SOURCE INFORMATION Block Start

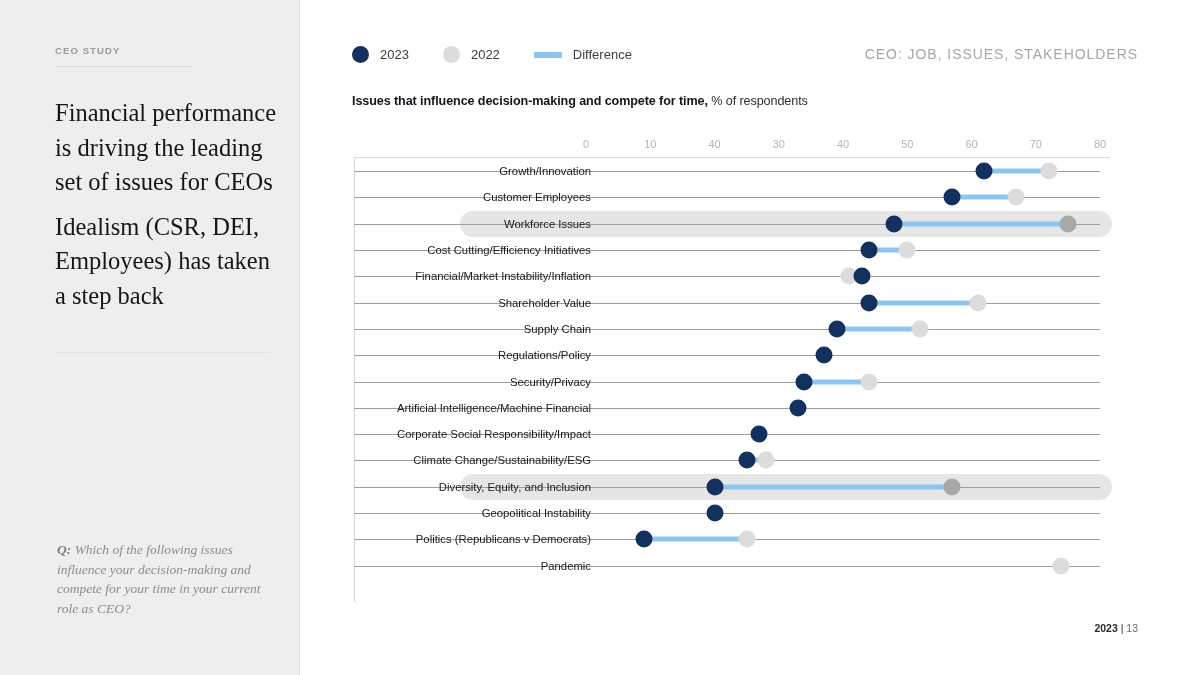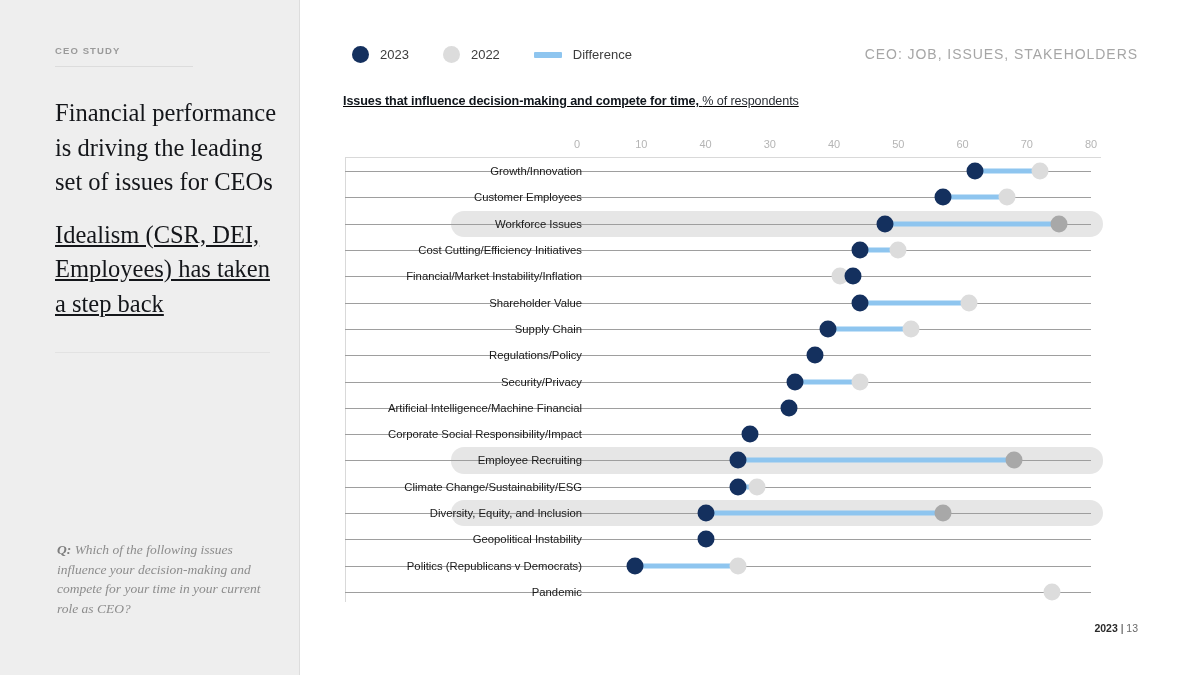--- a/index.html
+++ b/index.html
@@ -66,8 +66,8 @@
 
   
   #chart-card {
-    position:absolute; left:343px; top:93px;
-    width:760px; height:520px;text-decoration:underline;
+    position:absolute; left:352px; top:93px;
+    width:760px; height:520px;
   }
   #chart-title {
     font-size:12.6px; font-weight:bold; color:#11161c;

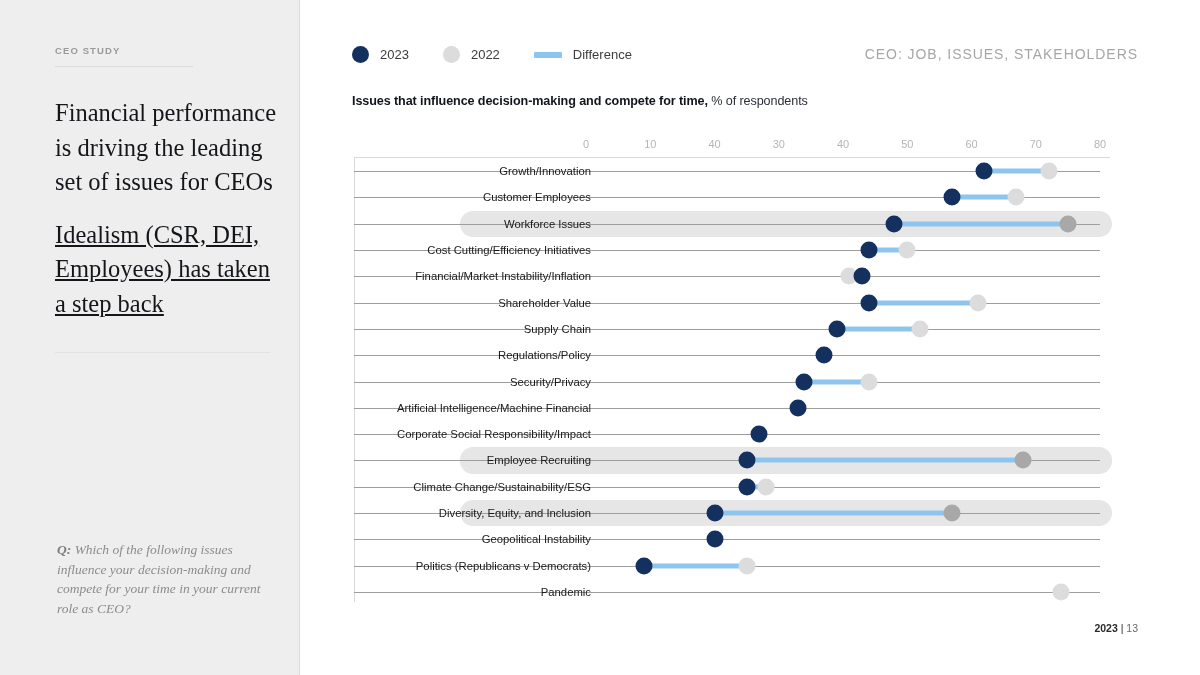--- a/index.html
+++ b/index.html
@@ -32,7 +32,7 @@
     font-family:"Liberation Serif", serif;
     font-size:24.5px; line-height:34.5px; color:#14161a;
   }
-  #headline .para2 { display:block; margin-top:18px;text-decoration:underline; }
+  #headline .para2 { display:block; margin-top:10px; }
   #sidebar-divider {
     position:absolute; left:55px; top:352px; width:215px; height:1px;
     background:#e2e2e2;

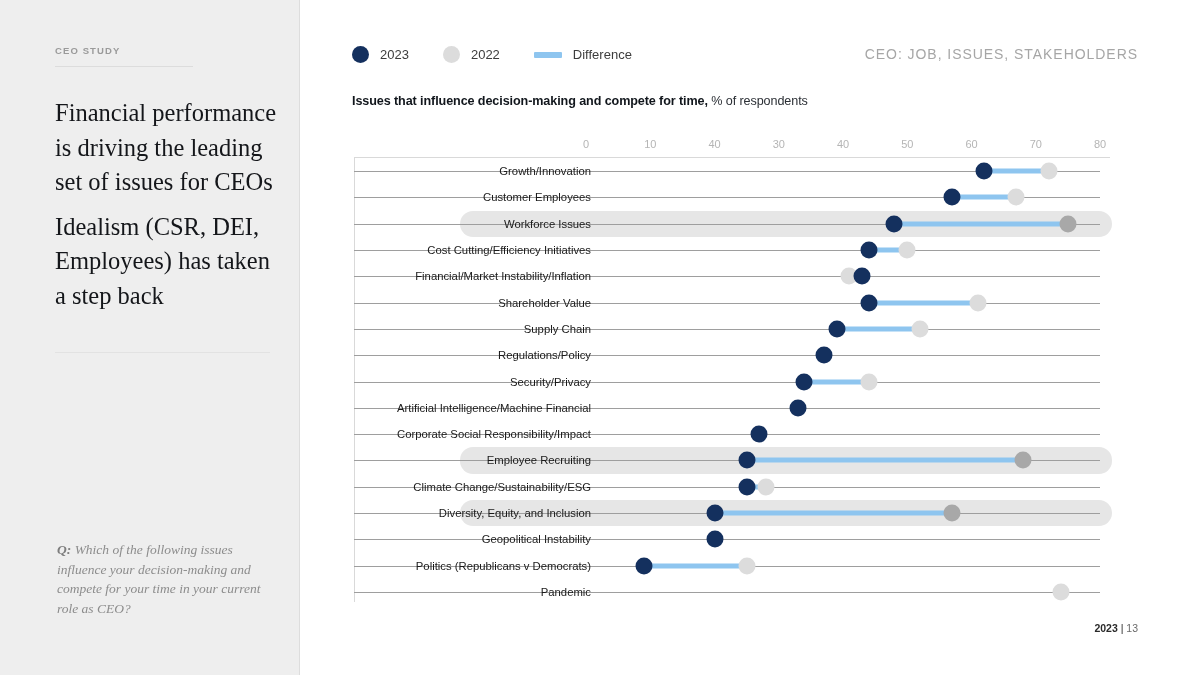--- a/index.html
+++ b/index.html
@@ -260,14 +260,6 @@
           <div class="gridline" style="width: 746px;"></div>
           <div class="dot y2023" style="left: 407.475px;"></div>
         </div>
-        <div class="row highlight">
-          <div class="row-band"></div>
-          <span class="cat-label">Employee Recruiting</span>
-          <div class="gridline" style="width: 746px;"></div>
-          <div class="diffbar" style="left: 394.625px; width: 276.275px;"></div>
-          <div class="dot y2022 dark" style="left: 670.9px;"></div>
-          <div class="dot y2023" style="left: 394.625px;"></div>
-        </div>
         <div class="row">
           <span class="cat-label">Climate Change/Sustainability/ESG</span>
           <div class="gridline" style="width: 746px;"></div>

SOURCE INFORMATION Block End

Apart from the pictures, set down all the entries above exactly.

SOLUTION
--- a/index.html
+++ b/index.html
@@ -66,8 +66,8 @@
 
   
   #chart-card {
-    position:absolute; left:343px; top:93px;
-    width:760px; height:520px;text-decoration:underline;
+    position:absolute; left:352px; top:93px;
+    width:760px; height:520px;
   }
   #chart-title {
     font-size:12.6px; font-weight:bold; color:#11161c;

--- a/index.html
+++ b/index.html
@@ -32,7 +32,7 @@
     font-family:"Liberation Serif", serif;
     font-size:24.5px; line-height:34.5px; color:#14161a;
   }
-  #headline .para2 { display:block; margin-top:18px;text-decoration:underline; }
+  #headline .para2 { display:block; margin-top:10px; }
   #sidebar-divider {
     position:absolute; left:55px; top:352px; width:215px; height:1px;
     background:#e2e2e2;

--- a/index.html
+++ b/index.html
@@ -260,14 +260,6 @@
           <div class="gridline" style="width: 746px;"></div>
           <div class="dot y2023" style="left: 407.475px;"></div>
         </div>
-        <div class="row highlight">
-          <div class="row-band"></div>
-          <span class="cat-label">Employee Recruiting</span>
-          <div class="gridline" style="width: 746px;"></div>
-          <div class="diffbar" style="left: 394.625px; width: 276.275px;"></div>
-          <div class="dot y2022 dark" style="left: 670.9px;"></div>
-          <div class="dot y2023" style="left: 394.625px;"></div>
-        </div>
         <div class="row">
           <span class="cat-label">Climate Change/Sustainability/ESG</span>
           <div class="gridline" style="width: 746px;"></div>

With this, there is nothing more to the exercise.